Sexual disorders not otherwise specified: Compulsive, addictive, or impulsive?

Stein D.J. ; Black D.W. ; Pienaar W. (2000)

Review

Paraphilias are recurrent and intense sexually arousing fantasies, sexual urges, or behaviors generally involving nonhuman objects. These paraphilias cause the suffering or humiliation of the patient or patient's partner, or children, or other nonconsenting persons. However, in many patients symptoms involve more culturally acceptable patterns (eg, repetitive masturbation, internet pornography); such hypersexual symptoms have been labeled as compulsive, addictive, or impulsive. Growing evidence supports the existence of a discrete syndrome characterized by recurrent and intense sexually arousing fantasies, sexual urges, or behaviors involving patterns that fall outside the definition of paraphilia. There is, however, high comorbidity with paraphilia. While such symptoms have been labeled as sexual compulsion or addiction, these terms are problematic in this context. Modern nosology has neglected this entity, although the American Psychiatric Association's Diagnostic and Statistical Manual of Mental Disorders, Fourth Edition (DSM-IV), category of sexual disorders not otherwise specified includes hypersexual behaviors as an example.
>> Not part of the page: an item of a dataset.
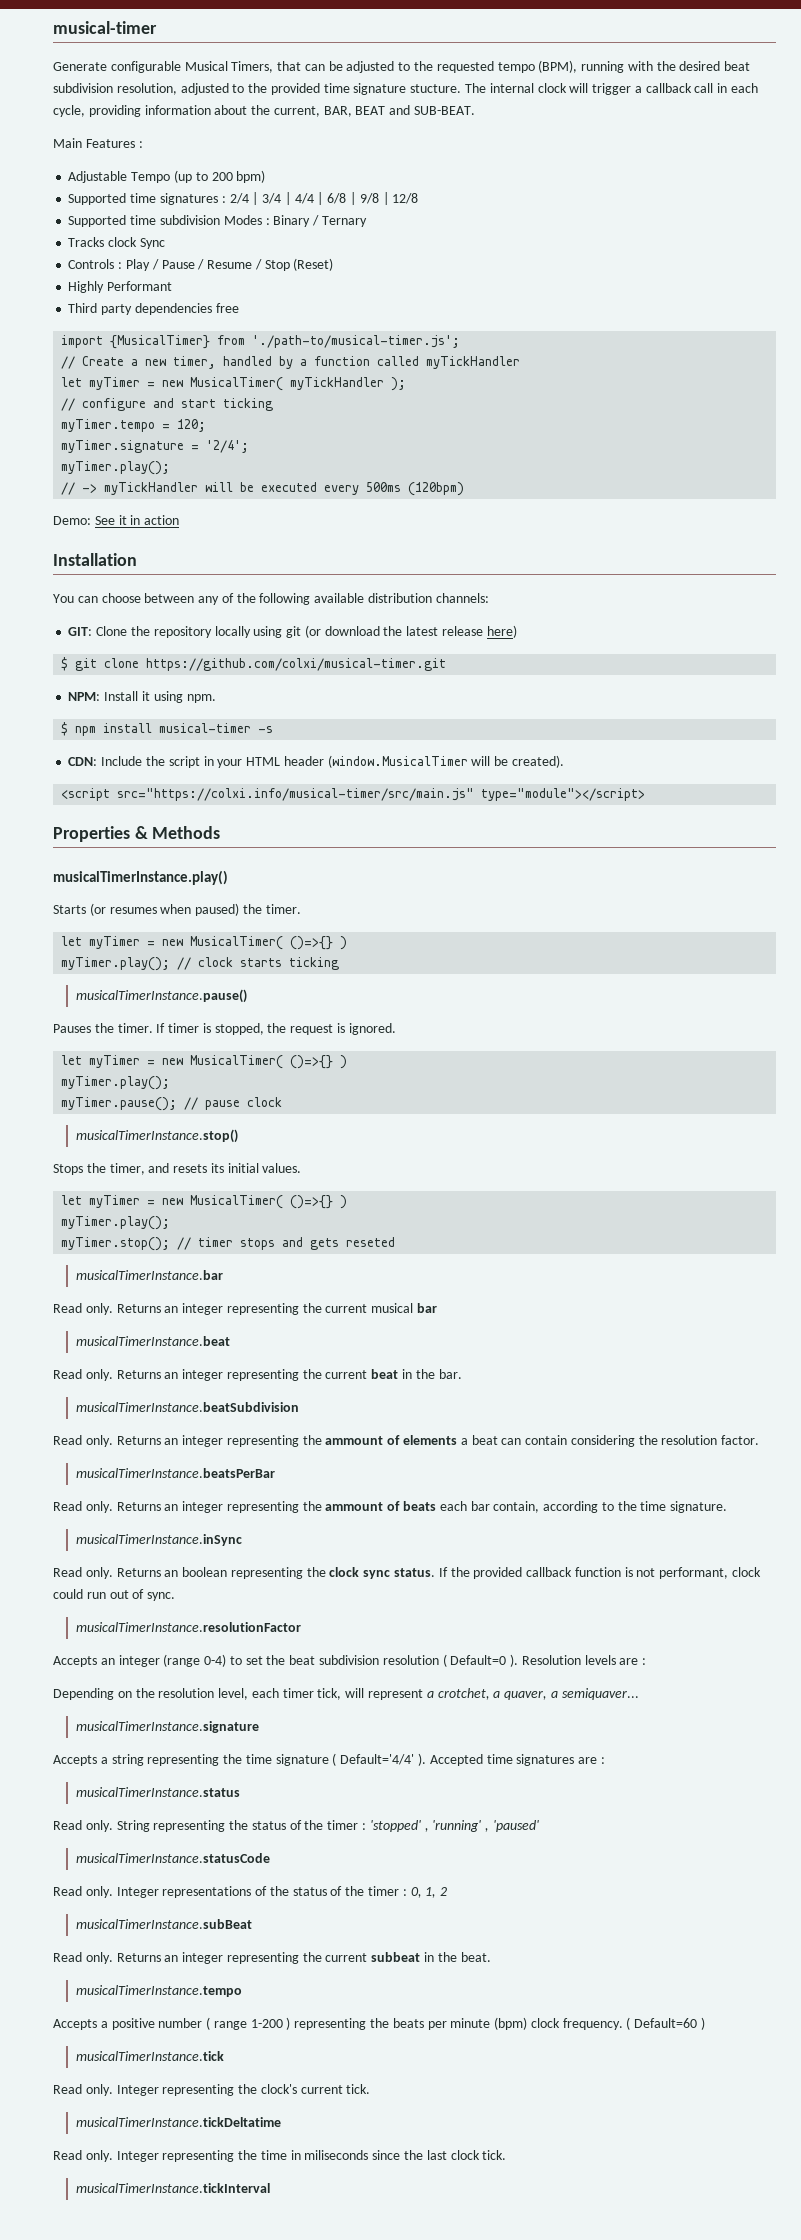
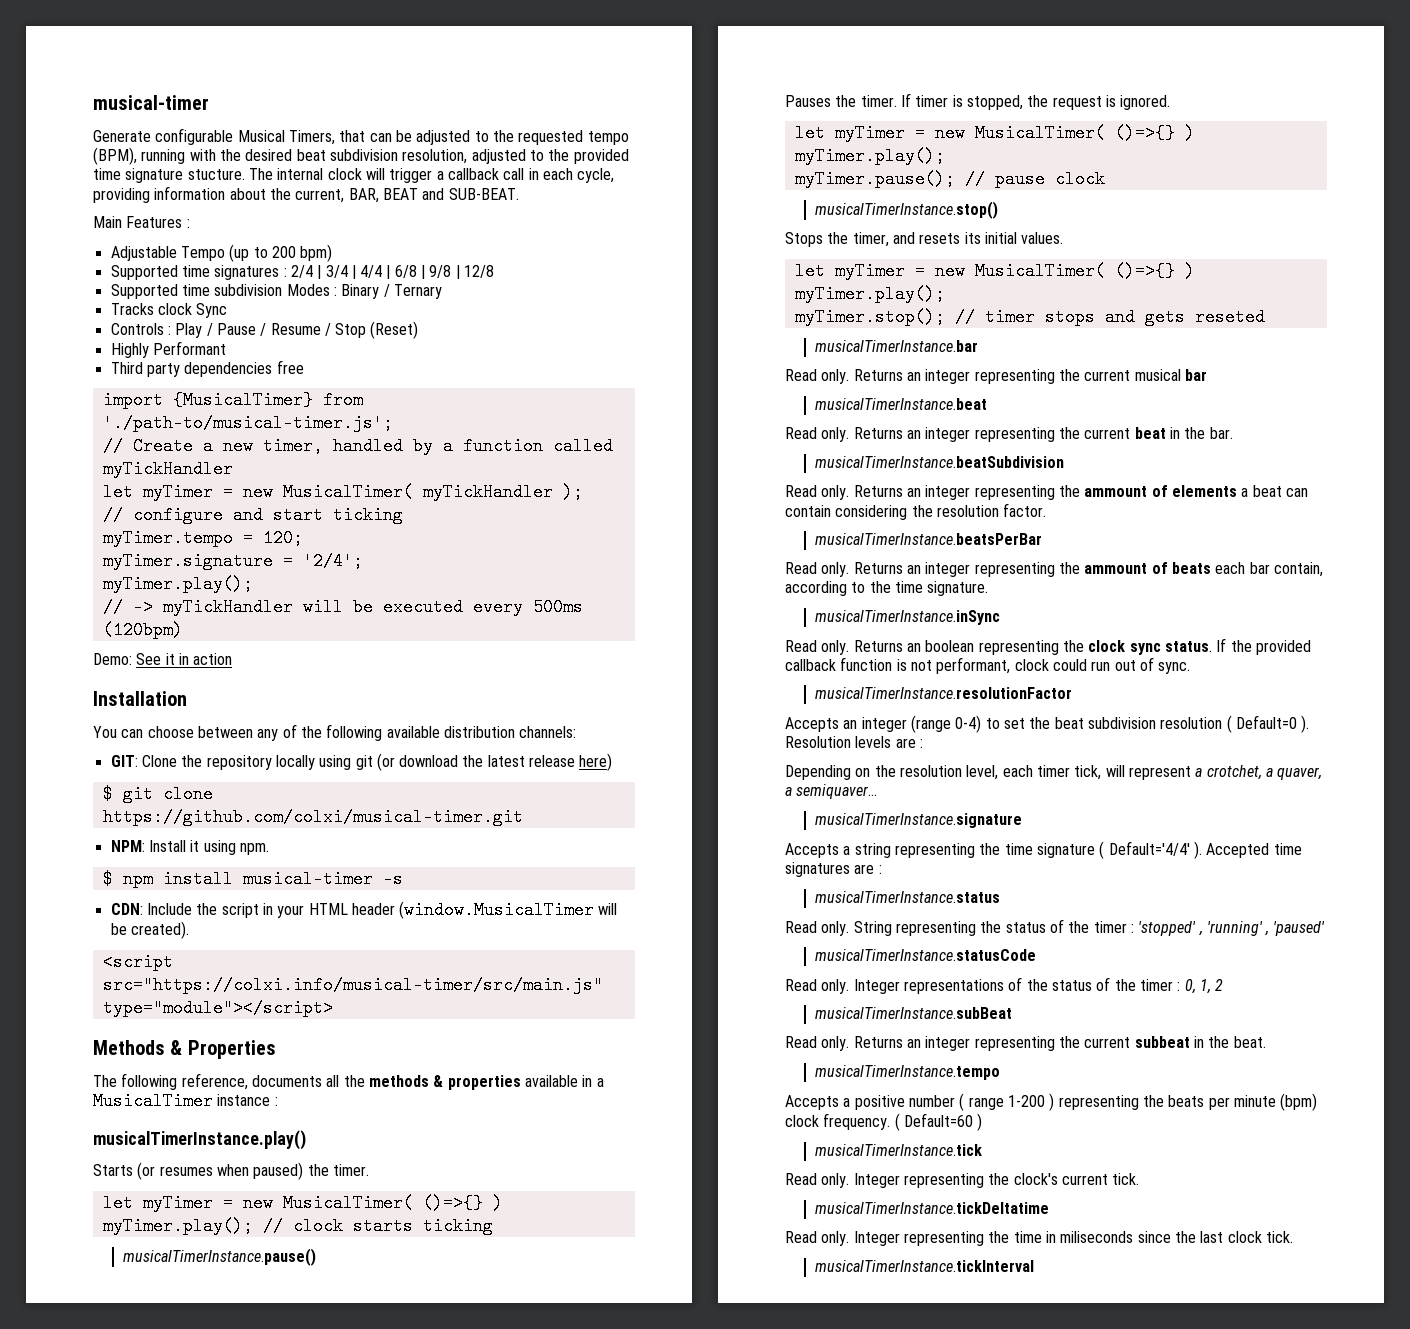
- Properties & Methods
+ Methods & Properties
+ The following reference, documents all the methods & properties available in a MusicalTimer instance :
We suggest that the DSM-IV category of sexual disorders be modified to include explicitly diagnostic criteria for a disorder characterized by hypersexual symptoms involving patterns that fall outside of the current definition of paraphilia. The disorder might be classified as one of the paraphilias, or as paraphilia- related. In the absence of a comprehensive understanding of the pathogenesis of this disorder, we suggest that it simply be termed hypersexual disorder.